> [PROBLEM TO WORK ON] Every line in the records below with the string "background" is to be copied out.

*** Opening of SUPPLIED ENTRIES ***

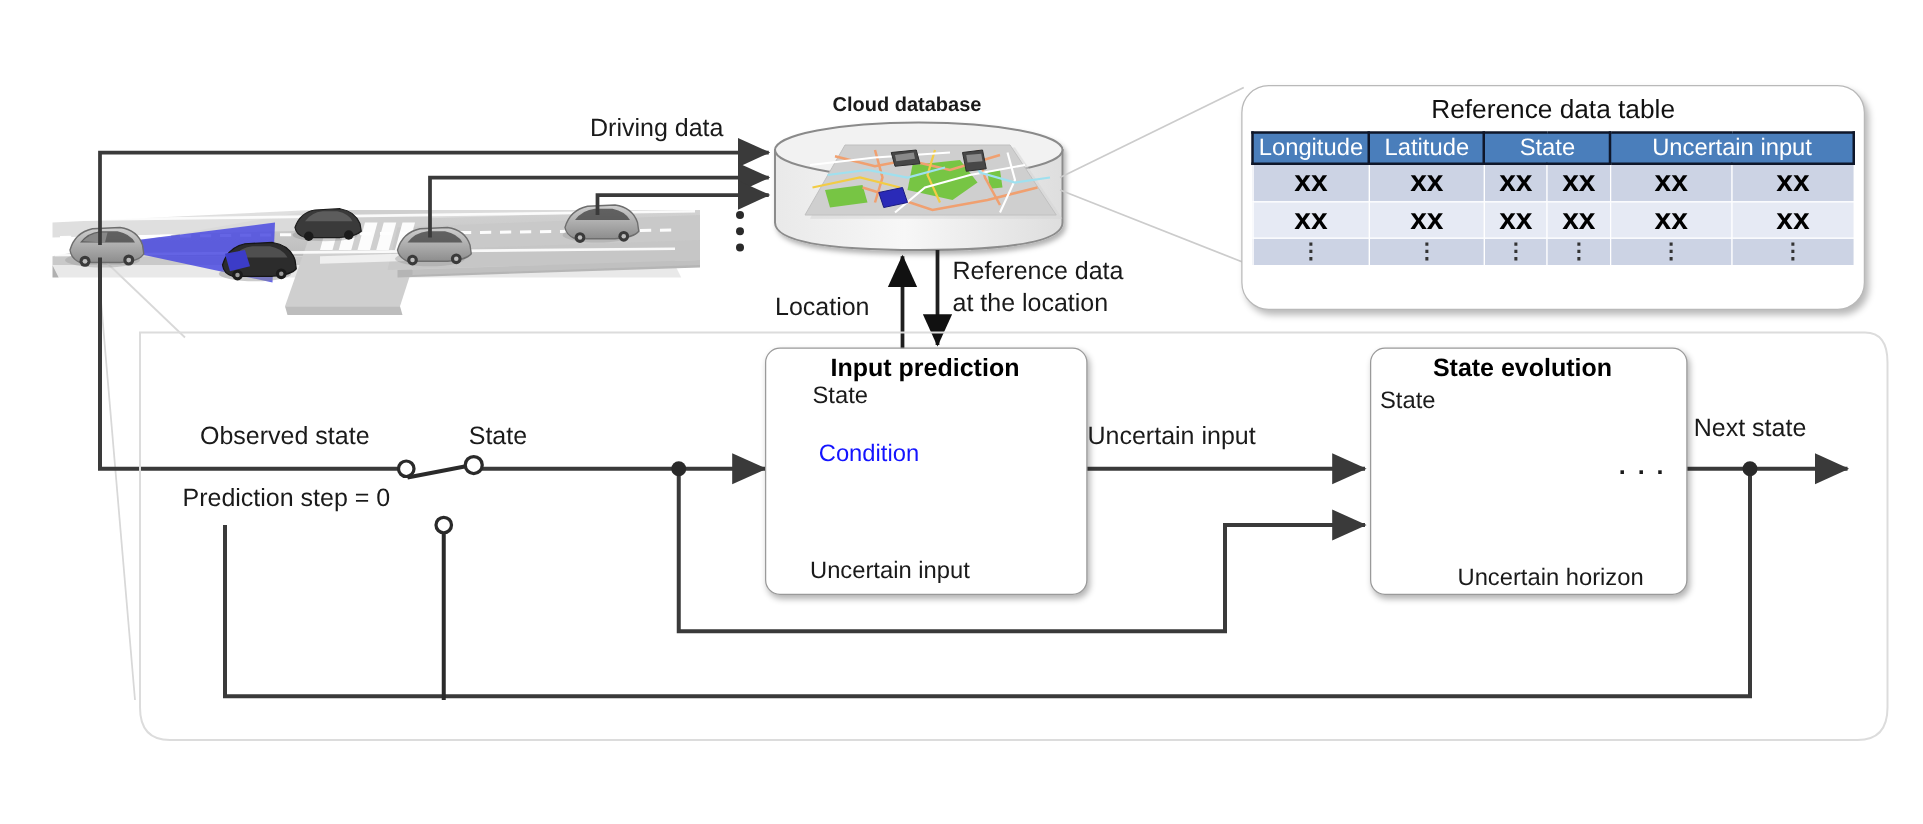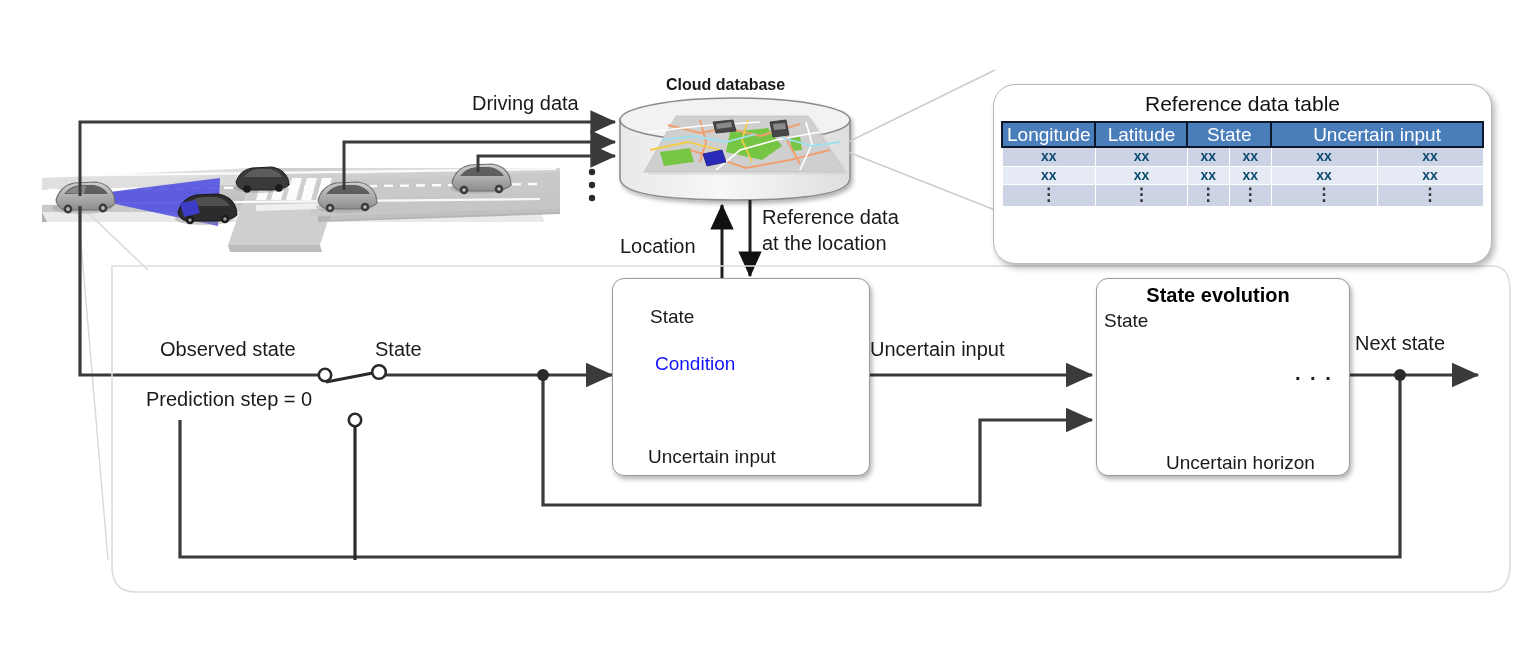--- a/index.html
+++ b/index.html
@@ -12,7 +12,7 @@
          box-shadow:2px 3px 5px rgba(0,0,0,.30);}
   .ptitle{position:absolute;width:100%;text-align:center;font-weight:bold;font-size:20px;color:#000;}
   .tblwrap{position:absolute;background:#fff;border:1.5px solid #b9b9b9;border-radius:22px;
-           box-shadow:3px 4px 6px rgba(0,0,0,.28);margin-top:16px;}
+           box-shadow:3px 4px 6px rgba(0,0,0,.28);}
   table.ref{border-collapse:collapse;position:absolute;}
   table.ref th{background:#4a7ebb;color:#fff;font-weight:normal;font-size:19px;
                border:2px solid #0f172a;padding:1px 4px;text-align:center;line-height:1.12;}

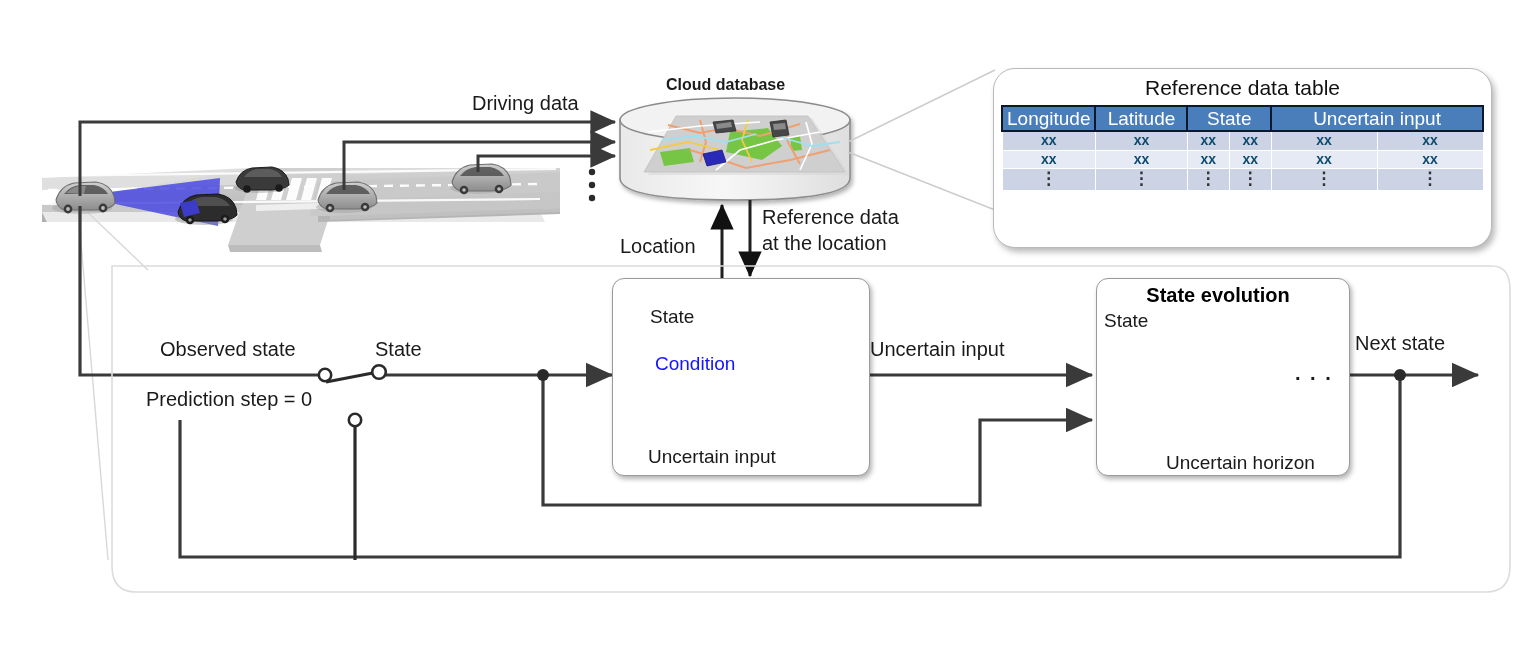--- a/index.html
+++ b/index.html
@@ -16,7 +16,7 @@
   table.ref{border-collapse:collapse;position:absolute;}
   table.ref th{background:#4a7ebb;color:#fff;font-weight:normal;font-size:19px;
                border:2px solid #0f172a;padding:1px 4px;text-align:center;line-height:1.12;}
-  table.ref td{font-size:14px;font-weight:bold;color:#0c4a6e;text-align:center;
+  table.ref td{font-size:24px;font-weight:bold;color:#000000;text-align:center;
                border:1px solid #ffffff;padding:1px 4px;line-height:1.1;}
   table.ref tr.r1 td{background:#ccd3e4;}
   table.ref tr.r2 td{background:#e6eaf4;}

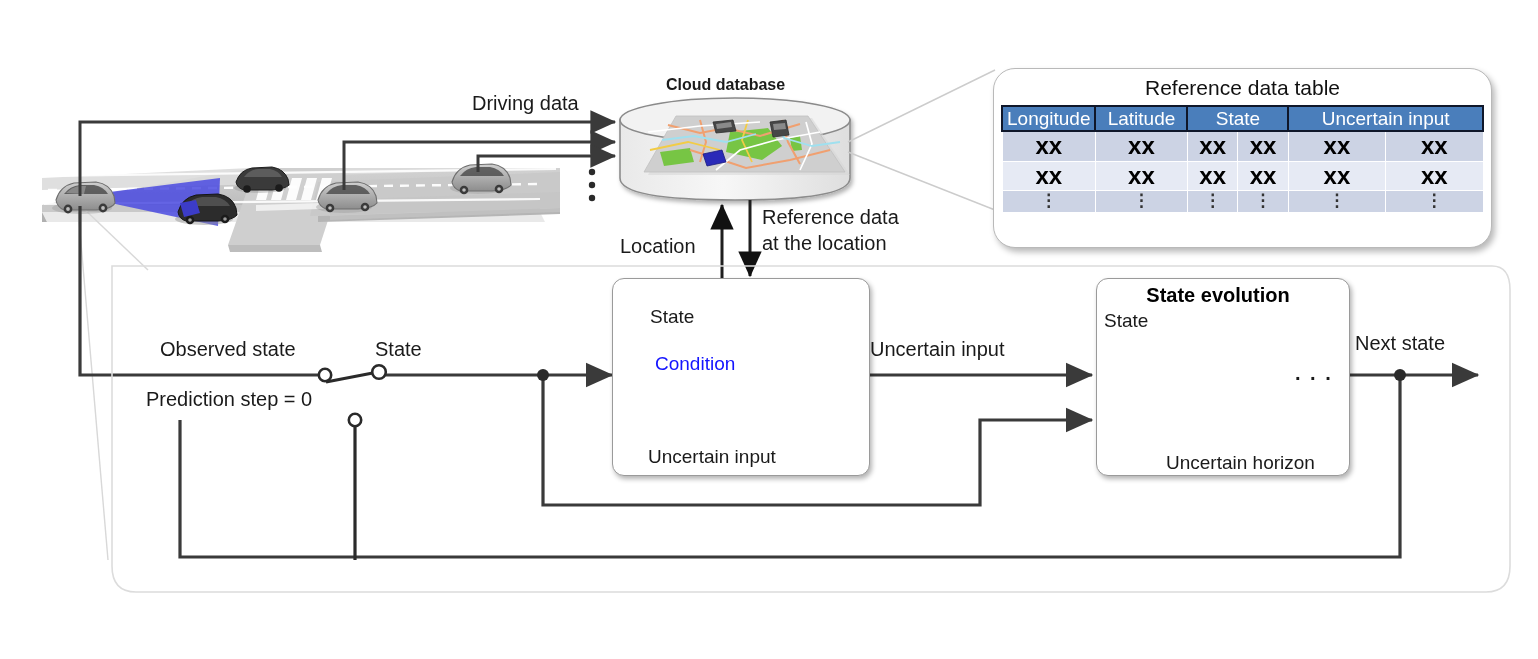--- a/index.html
+++ b/index.html
@@ -405,6 +405,7 @@
 
   <div class="lbl" style="left:1355px;top:332px;font-size:20px;">Next state</div>
 
+  <div class="ptitle" style="left:612px;top:284px;width:256px;">Input prediction</div>
   <div class="lbl" style="left:650px;top:306px;font-size:19px;">State</div>
   <div class="lbl" style="left:648px;top:446px;font-size:19px;">Uncertain input</div>
   <div class="lbl" style="left:655px;top:353px;font-size:19px;color:#1414ff;">Condition</div>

*** Close of SUPPLIED ENTRIES ***

> [RESPONSE AREA]
   .tblwrap{position:absolute;background:#fff;border:1.5px solid #b9b9b9;border-radius:22px;
   table.ref th{background:#4a7ebb;color:#fff;font-weight:normal;font-size:19px;
   table.ref th{background:#4a7ebb;color:#fff;font-weight:normal;font-size:19px;
   table.ref tr.r1 td{background:#ccd3e4;}
   table.ref tr.r2 td{background:#e6eaf4;}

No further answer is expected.